In the same month, around 8,000 miners followed the funeral cortege of Kellingley miner Joe Green, the second of their colleagues to die on the picket lines during the dispute. Joe, of Knottingley near Pontefract, died in an accident with a lorry while picketing Ferrybridge Power Station. Miners from all over the country took part in the procession from Pontefract racecourse to the town’s crematorium.
They were led by the Kellingley colliery band. Following up were NUM President, Arthur Scargill, Jack Taylor and MPs Geoff Lofthouse and Bill O’Brien. Joe’s coffin was escorted into the crematorium by a Scots piper, Gordon Queen, who played Scots Lament.
Family, friends and union officials packed the crematorium and the service was relayed outside by a p.a. system. Arthur Scargill described Joe as a ‘fantastic lad.’ He added: ‘He had unswerving loyalty to the union and its policies.’
On August 21, 1984, a line of police contained pickets in a side street opposite Allerton Bywater Colliery. A legal advice worker was amongst those monitoring policing at the colliery and he said: ‘It seems to me that the police action was likely to cause injury and was unnecessary in the circumstances.’
A spokesman for West Yorkshire Police said officers at Allerton Bywater had been involved in similar operations throughout the strike and their judgement would be relied upon for tactics and numbers used to contain pickets.

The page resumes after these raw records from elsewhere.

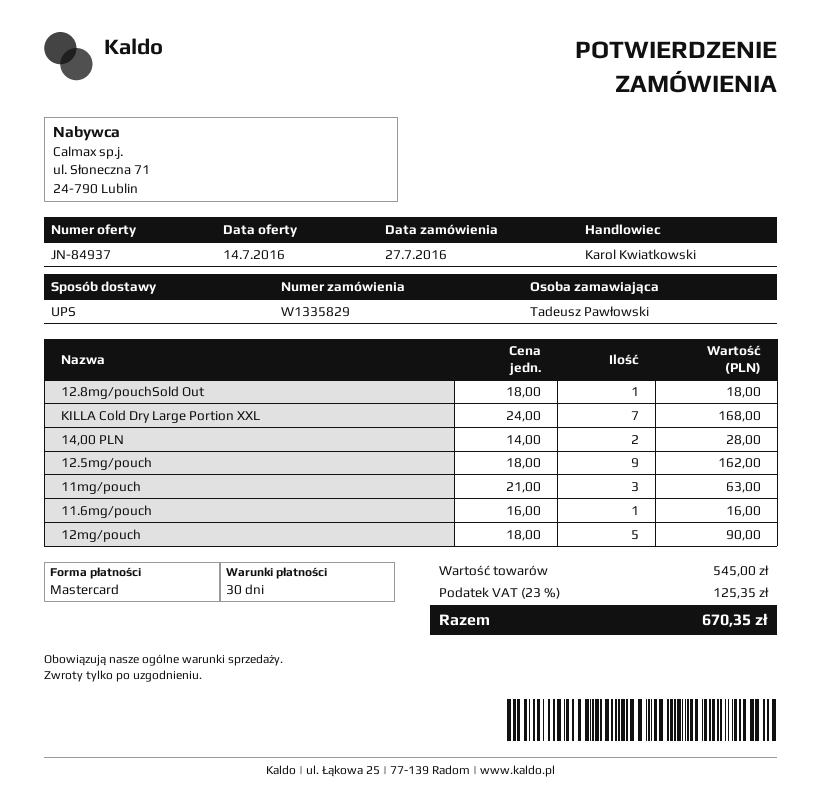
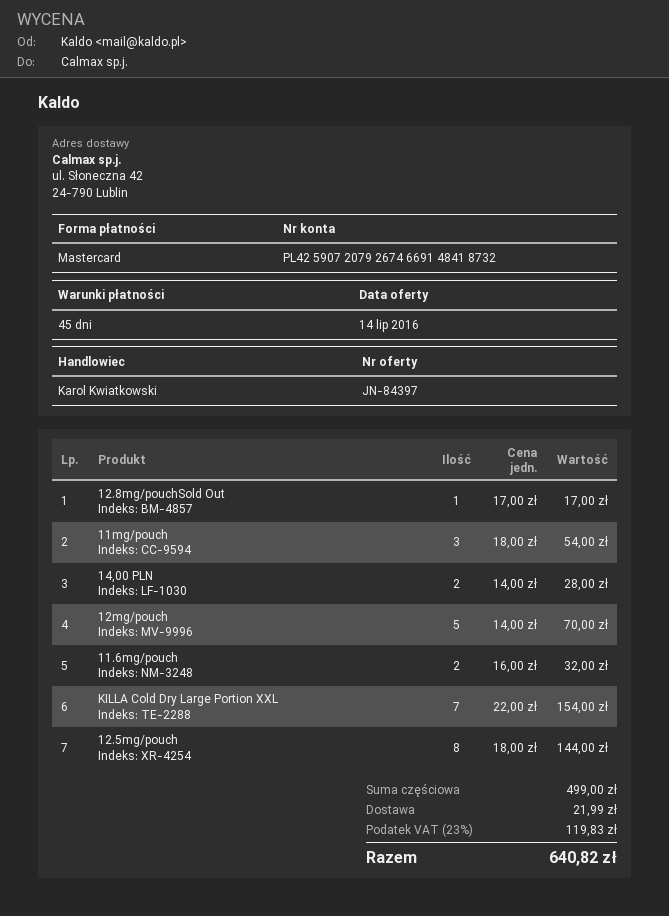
quote number: JN-84937 -> JN-84397
payment terms: 30 days -> 45 days
12.8mg/pouchSold Out: 1 x 18.00 = 18.00 -> 1 x 17.00 = 17.00
KILLA Cold Dry Large Portion XXL: 7 x 24.00 = 168.00 -> 7 x 22.00 = 154.00
12.5mg/pouch: 9 x 18.00 = 162.00 -> 8 x 18.00 = 144.00
11mg/pouch: 3 x 21.00 = 63.00 -> 3 x 18.00 = 54.00
11.6mg/pouch: 1 x 16.00 = 16.00 -> 2 x 16.00 = 32.00
12mg/pouch: 5 x 18.00 = 90.00 -> 5 x 14.00 = 70.00
subtotal: 545.00 -> 499.00
shipping: none -> 21.99
tax: 23% = 125.35 -> 23% = 119.83
total: 670.35 -> 640.82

At the beginning of October 1984, it was reported that three police officers were injured in scuffles with 1,000 miners outside Woolley colliery.

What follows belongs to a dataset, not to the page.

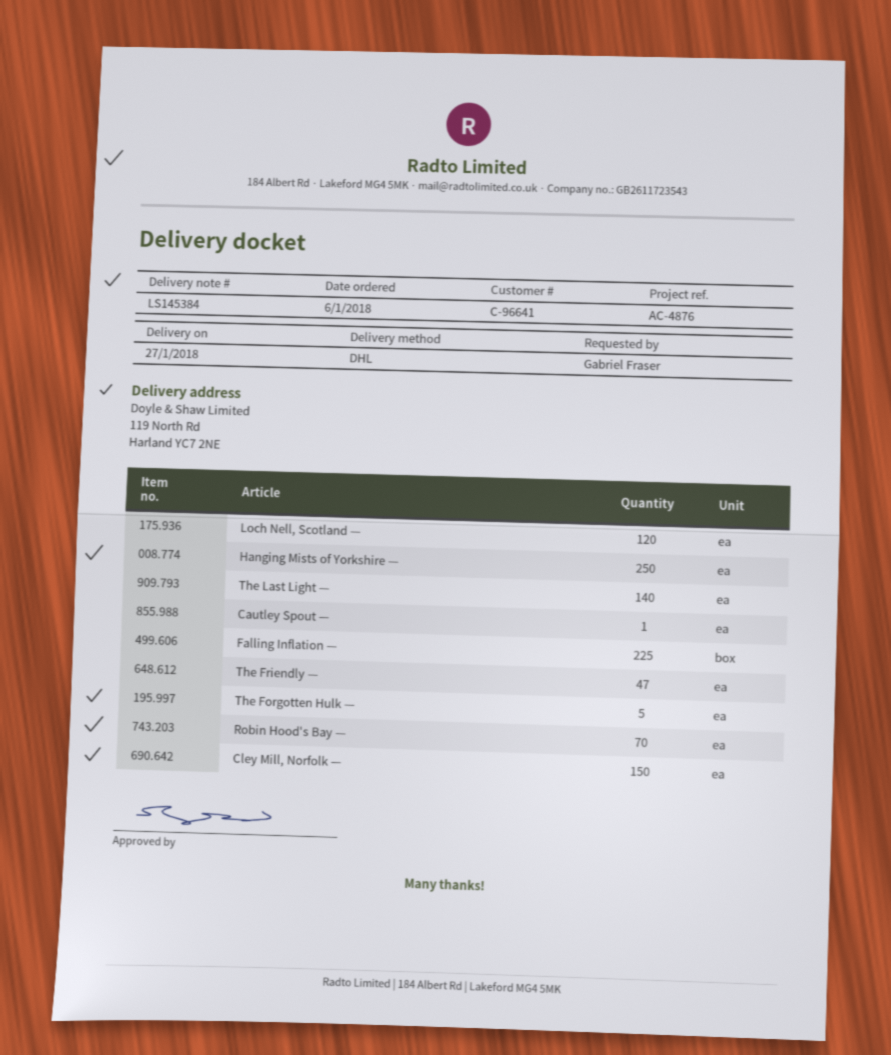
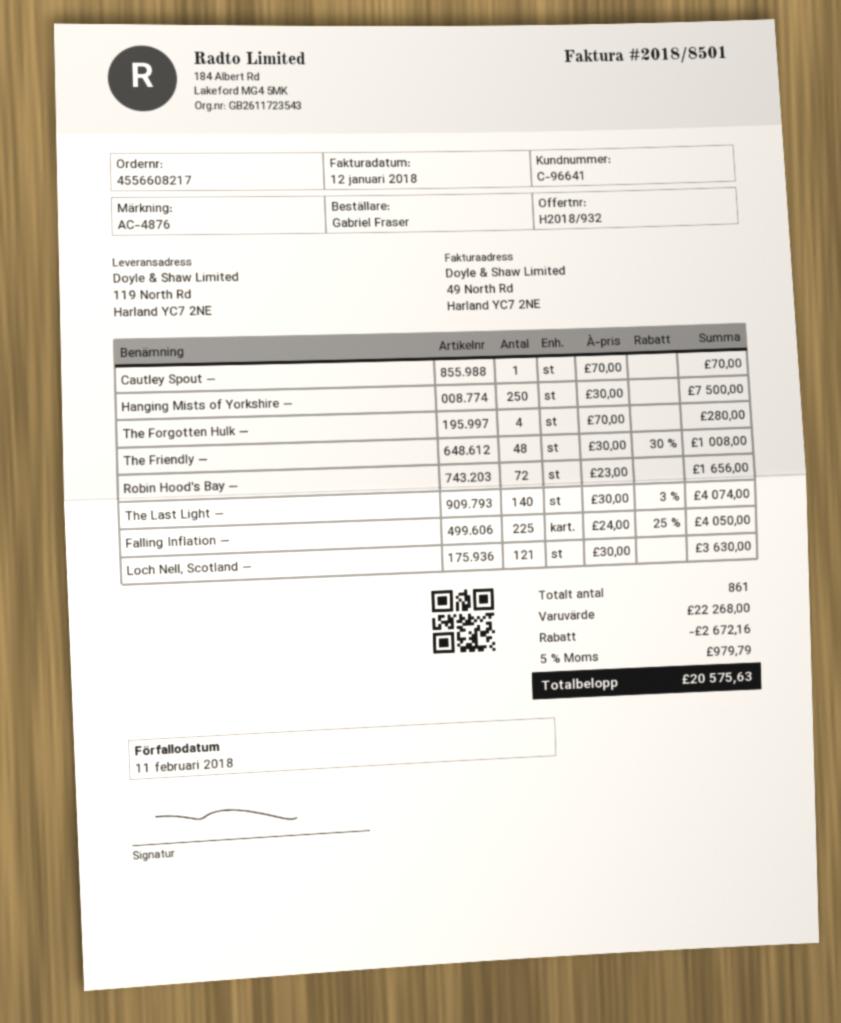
Loch Nell, Scotland —: 120 -> 121
The Friendly —: 47 -> 48
The Forgotten Hulk —: 5 -> 4
Robin Hood's Bay —: 70 -> 72
Cley Mill, Norfolk —: 150 -> none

The trouble flared as a lone working miner was escorted to the pit by police. Burning barricades were set up by pickets and police came under a barrage of stones. Material from a dry-stone wall and other rubble was used in a bid to block the approach road.

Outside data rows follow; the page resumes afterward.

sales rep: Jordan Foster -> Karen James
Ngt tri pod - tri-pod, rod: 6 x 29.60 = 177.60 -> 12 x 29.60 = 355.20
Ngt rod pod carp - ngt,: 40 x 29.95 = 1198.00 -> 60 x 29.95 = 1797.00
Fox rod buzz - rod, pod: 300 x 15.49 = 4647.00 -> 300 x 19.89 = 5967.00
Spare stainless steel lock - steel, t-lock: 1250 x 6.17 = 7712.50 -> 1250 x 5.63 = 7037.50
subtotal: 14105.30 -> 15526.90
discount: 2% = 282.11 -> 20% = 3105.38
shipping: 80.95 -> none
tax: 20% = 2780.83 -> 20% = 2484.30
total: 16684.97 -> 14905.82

A police spokeswoman said she had no reports of any arrest or any serious injuries amongst the picketing miners. A police inspector was taken to hospital with a suspected broken ankle suffered when pickets were said to have pushed forward against the police line.
Several days after this incident the lone rebel miner, who was the first to return to work in the Barnsley area since the ‘back to work movement’ began, was attacked. Initially after working for a day, he had been persuaded to stay away. But changed his mind and continued to work. He was taken to Barnsley General Hospital for treatment, but later discharged.
Charlie Livingstone, an ex-paratrooper, twice blown up in Northern Ireland, was a striking miner in October 1984 with a wife and two children to support. But the guitar with which he passed idle hours during his shifts off duty in Belfast was being put to use.
He played at social evenings, concerts and other fund-raising events to raise cash to help feeding the people of Sharlston. When standing on street corners collecting in non-mining communities, he received taunts. But for every jibe there were a dozen people who contributed.
In February 1985, news came that for the previous ten months, Manvers’ pit canteen manageress, Kath Cresswell, had put in day’s shift at Swinton Civic Hall, serving up more than 500 dinners a day to strike families from Kilnhurst and Manvers pits. As an NUM member she was both striker and striker’s wife – husband Bill was a salvage worker at Kilnhurst.